The authors declare that the research was conducted in the absence of any commercial or financial relationships that could be construed as a potential conflict of interest.

Figures

**Figure 1**
Growth of *Lactobacillus* strains with and without the POM extract (400 μg/ml). Growth assays were performed over a 24-h period with the *L. acidophilus* NCFM, *L. crispatus* NCK1351, L. gasseri NCK1342, and *L. rhamnosus* GG grown in SDM with 0.5% glucose and no POM extract (green curve, No POM) or in SDM with 0.5% glucose and 400 μg/ml of POM extract (red curve, POM). Graphs on the left-hand side show OD 600 nm values, and log CFU/ml growth curves are shown on the right-hand side. Error bars represent the standard deviation of three biological replicates, and * indicates p ≤ 0.05.

**Figure 2**
Carbohydrate and enzyme profiles of *Lactobacillus* strains. Carbohydrate utilization and enzymatic activity were determined using API assays for the four strains, namely, *L. acidophilus* NCFM (Lac), *L. crispatus* NCK1351 (Lcr), *L. gasseri* NCK1342 (Lga), and *L. rhamnosus* GG (Lrh). The heat maps show the mean values of two biological replicates with the values scored according to the manufacturer's instructions. The values range from 0 to 5 and are assigned to the standard color where zero represents no reaction and 5 represents a reaction of maximum intensity. The relative activity may be estimated from color strength.

**Figure 3**
Global metabolomic analysis overview. **(A)** Hierarchical cluster analysis (HCA) of log2 transformed fold change values of the metabolomic data for the cell-free supernatants of the *Lactobacillus* strains and controls.
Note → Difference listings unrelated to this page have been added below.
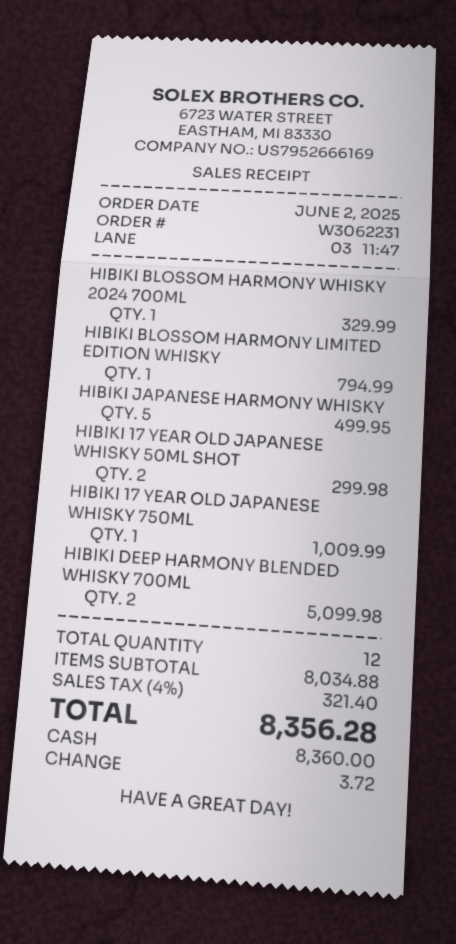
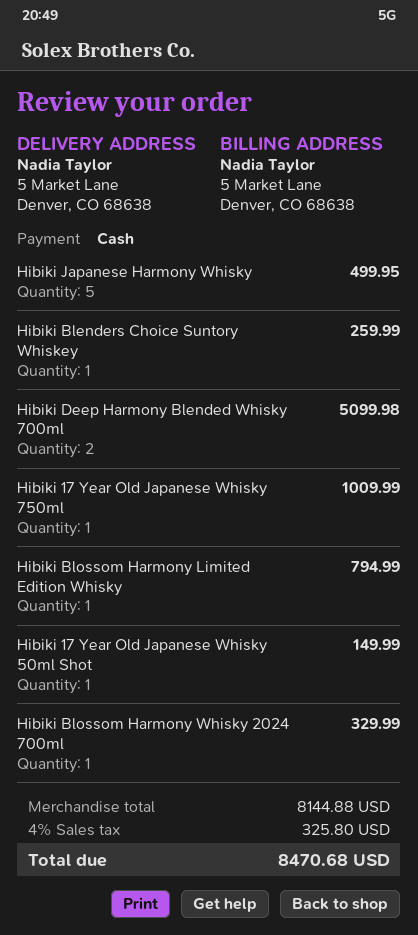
HIBIKI 17 YEAR OLD JAPANESE WHISKY 50ML SHOT: 2 for 299.98 -> 1 for 149.99
Hibiki Blenders Choice Suntory Whiskey: none -> 1 for 259.99
subtotal: 8034.88 -> 8144.88
tax: 4% = 321.40 -> 4% = 325.80
total: 8356.28 -> 8470.68

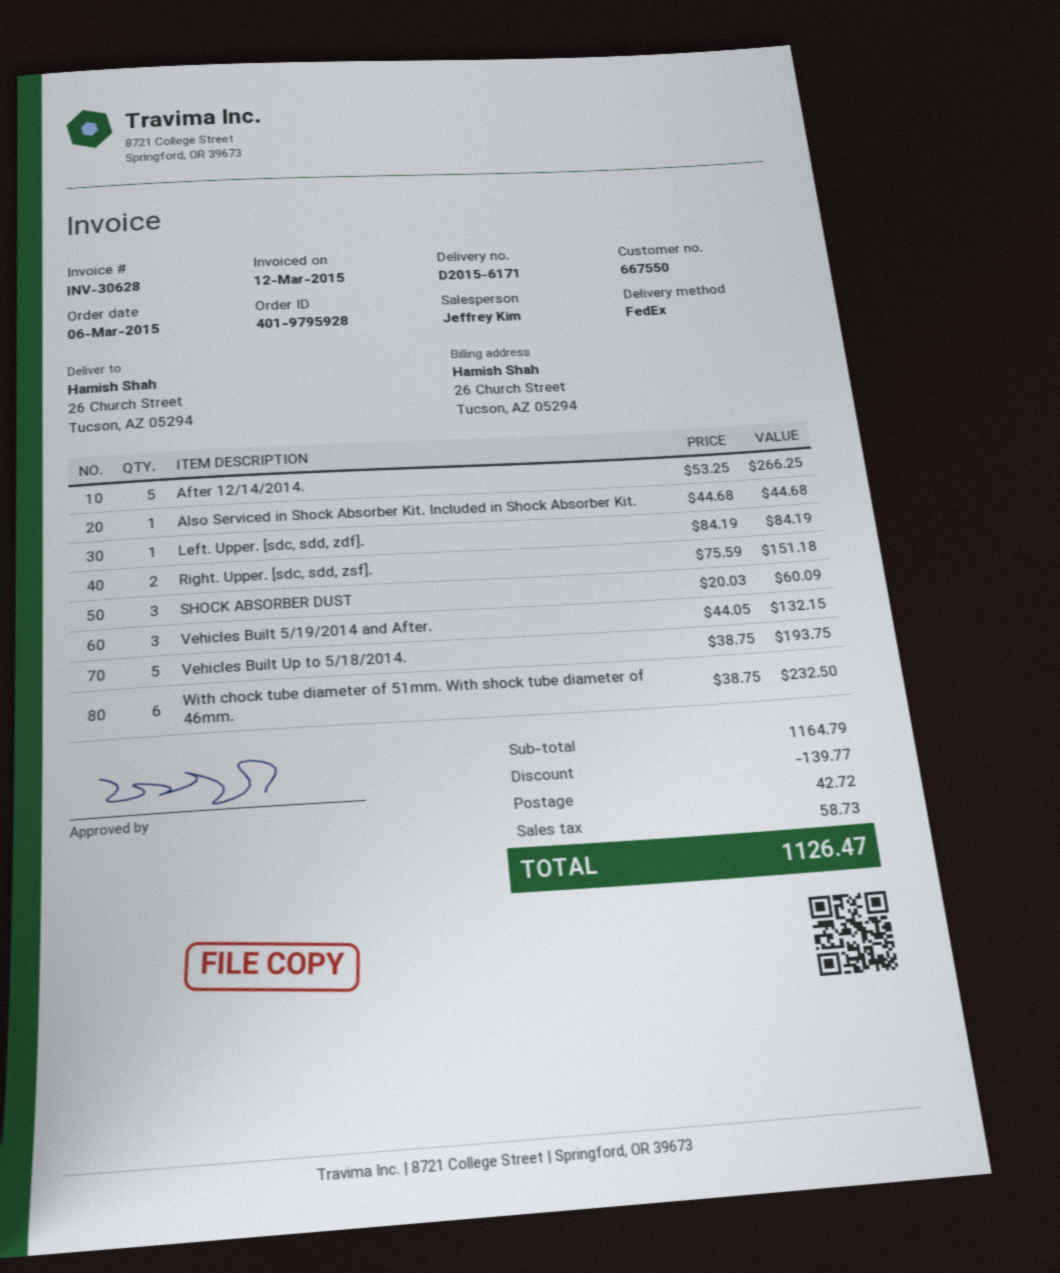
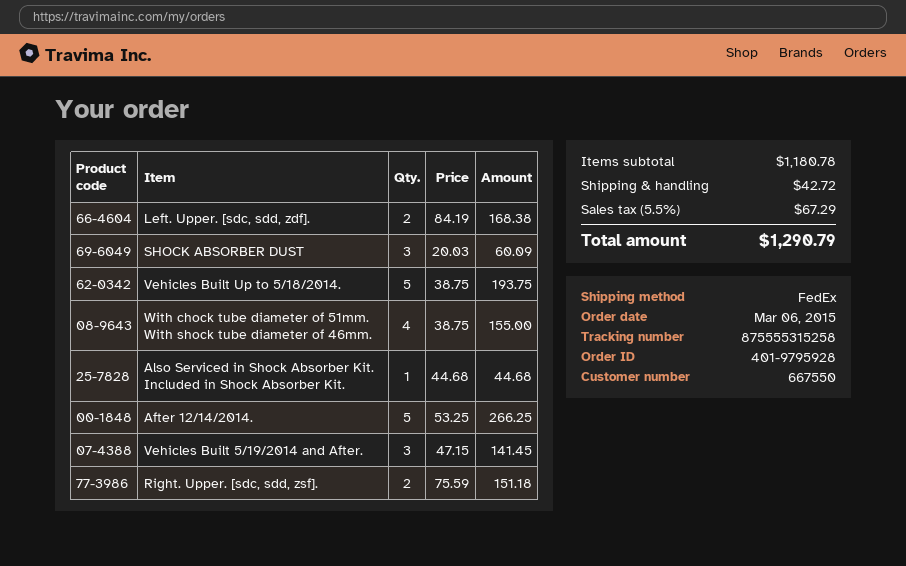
Left. Upper. [sdc, sdd, zdf].: 1 x 84.19 = 84.19 -> 2 x 84.19 = 168.38
Vehicles Built 5/19/2014 and After.: 3 x 44.05 = 132.15 -> 3 x 47.15 = 141.45
With chock tube diameter of 51mm. With shock tube diameter of 46mm.: 6 x 38.75 = 232.50 -> 4 x 38.75 = 155.00
subtotal: 1164.79 -> 1180.78
discount: 139.77 -> none
tax: 58.73 -> 67.29
total: 1126.47 -> 1290.79

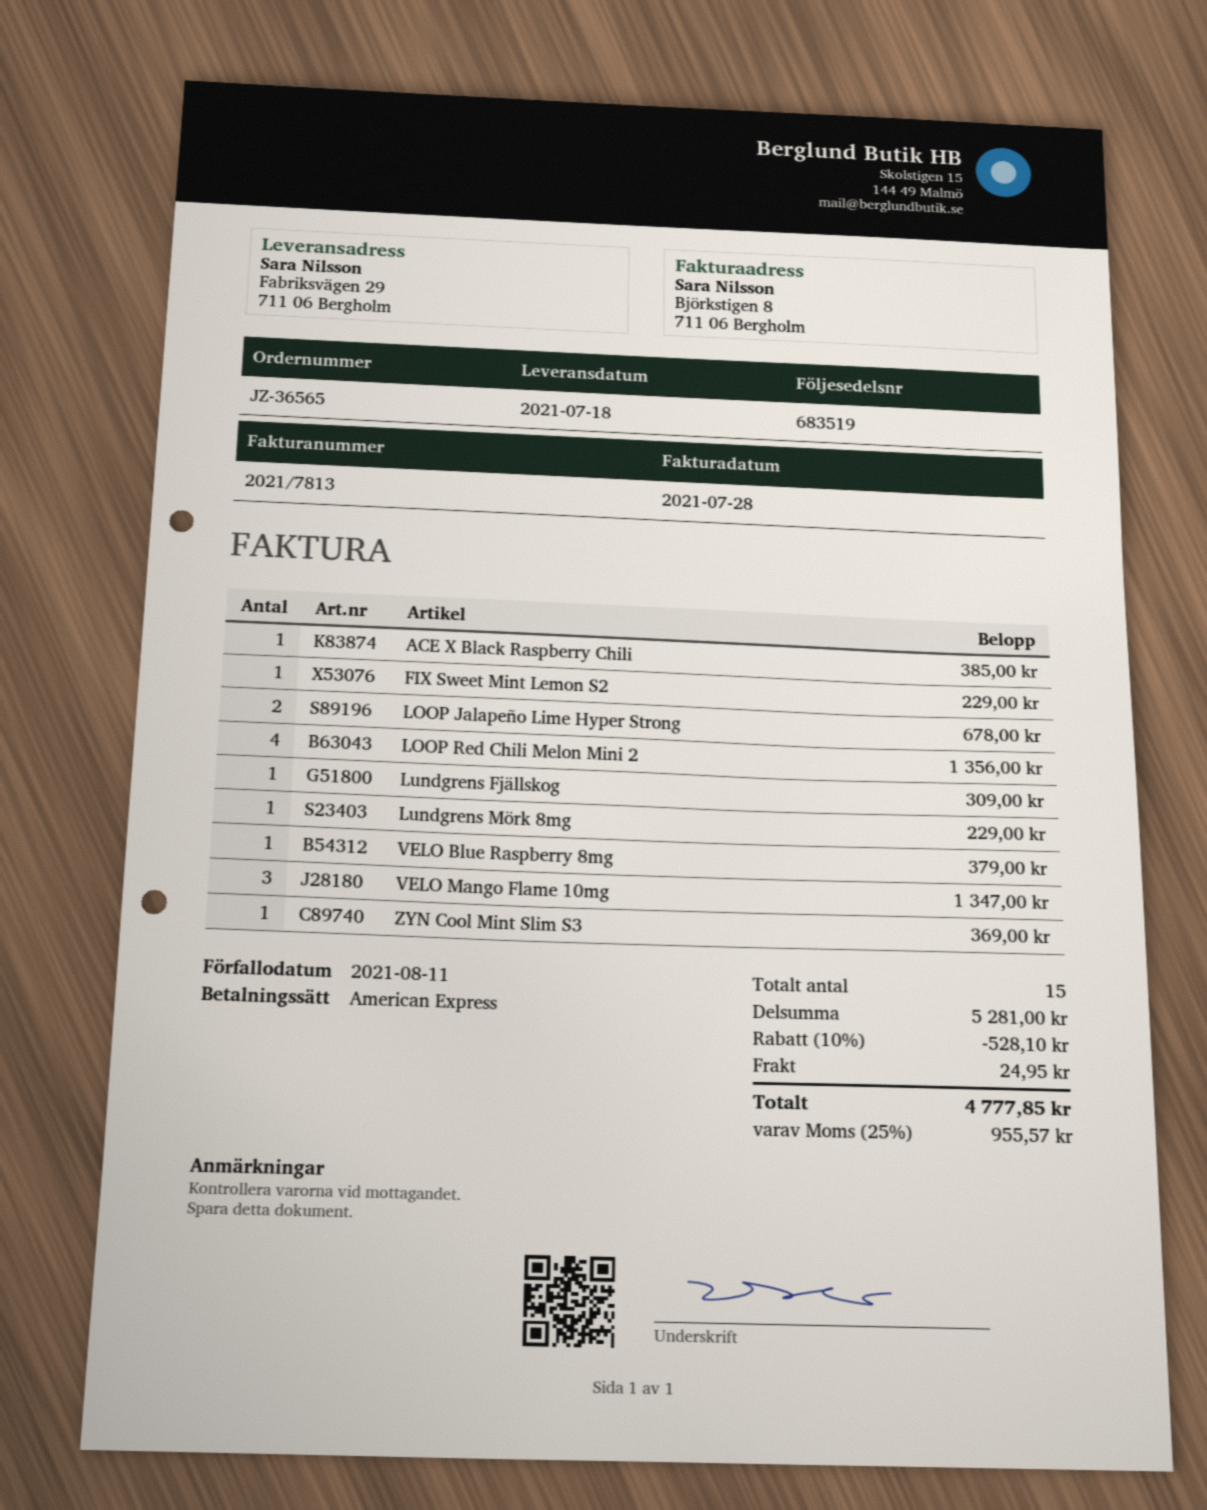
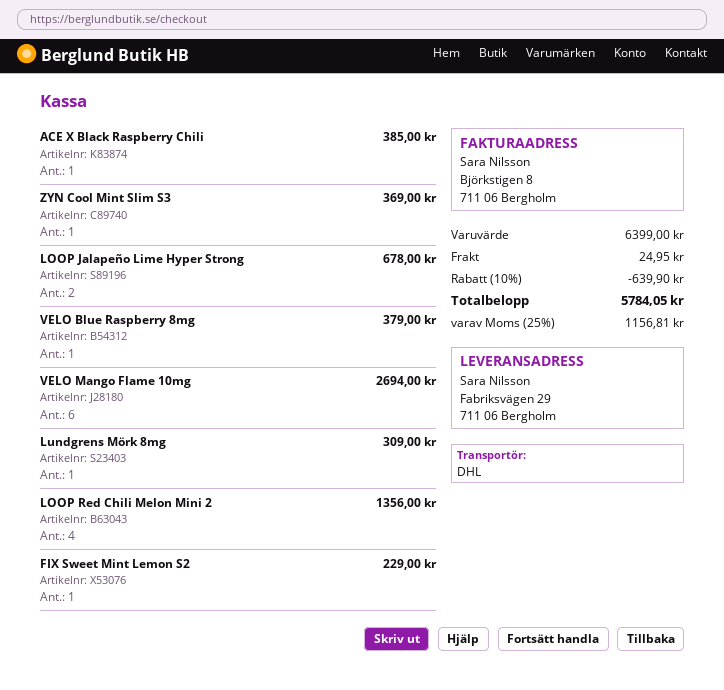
Lundgrens Fjällskog: 1 for 309.00 -> none
Lundgrens Mörk 8mg: 1 for 229.00 -> 1 for 309.00
VELO Mango Flame 10mg: 3 for 1347.00 -> 6 for 2694.00
subtotal: 5281.00 -> 6399.00
discount: 10% = 528.10 -> 10% = 639.90
tax: 25% = 955.57 -> 25% = 1156.81
total: 4777.85 -> 5784.05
The entire metabolite profile (left-hand side) and top 50 significant (p ≤ 0.05) highest produced metabolites (right-hand side) were performed for each strain. The legend shows the log2 transformed fold change values. **(B)** Principal component analysis (PCA) and **(C)** partial least-squares discriminant analysis (PLS_DA) of the global metabolite profile for the four *Lactobacillus* strains and controls. *L. acidophilus* NCFM (Lac), *L. crispatus* NCK1351 (Lcr)*, L. gasseri* NCK1342 (Lga), and *L. rhamnosus* GG (Lrh), SDM media with POM 400 μg/ml at T0 (POM 0 h) and T16 (POM 16 h).

**Figure 4**
Representation of the global metabolic profile of *Lactobacillus* strains based on super pathway analysis. Significant (p ≤ 0.05) log2 transformed fold change values for each metabolite were used for mapping to nine biochemical pathways. Distinct colors and grids indicate the overarching biochemical pathway for the detected metabolites. Outlined circles (black and blue) indicate highly detected and unique metabolites for each strain. *L. acidophilus* NCFM (Lac), *L. crispatus* NCK1351 (Lcr)*, L. gasseri* NCK1342 (Lga), and *L. rhamnosus* GG (Lrh).

**Figure 5**
Boxplots of specific metabolites. The data points are from the metabolomic data that were normalized and scaled to the median value for each compound. Boxplots for mevalonate, glutamine, 5-aminoimidazole-4-carboxamide, fumarate, malate, and succinate are shown. *L. acidophilus* NCFM (Lac), *L. crispatus* NCK1351 (Lcr)*, L. gasseri* NCK1342 (Lga), and *L. rhamnosus* GG (Lrh), SDM media alone (ctrl), SDM media with POM 400 μg/ml at T0 (pom0) and T16 (pom16). p-values are indicated as follows: *p ≤ 0.05, **p ≤ 0.005, ***p ≤ 0.0005, and they were determined by comparison to the control.

**Figure 6**
Loci comparison across strains and transcriptional profiles of *L. acidophilus* NCFM for defined loci in metabolite pathways. Conserved loci and amino acid sequence identities relative to *L. acidophilus* NCFM are shown in select *Lactobacillus* strains for **(A)** mevalonate **(B)** fumarate **(C)** glutamine, and **(D)** 5-aminoimidazole-4-carboxamide. The gray and white arrows represent genes that are not required in the specific metabolic pathway but are located within the operon. The vertical solid black line distinguishes between operons but loci are adjacent to one another on the chromosome. Dashed black lines distinguish between operons on separate parts of the chromosome.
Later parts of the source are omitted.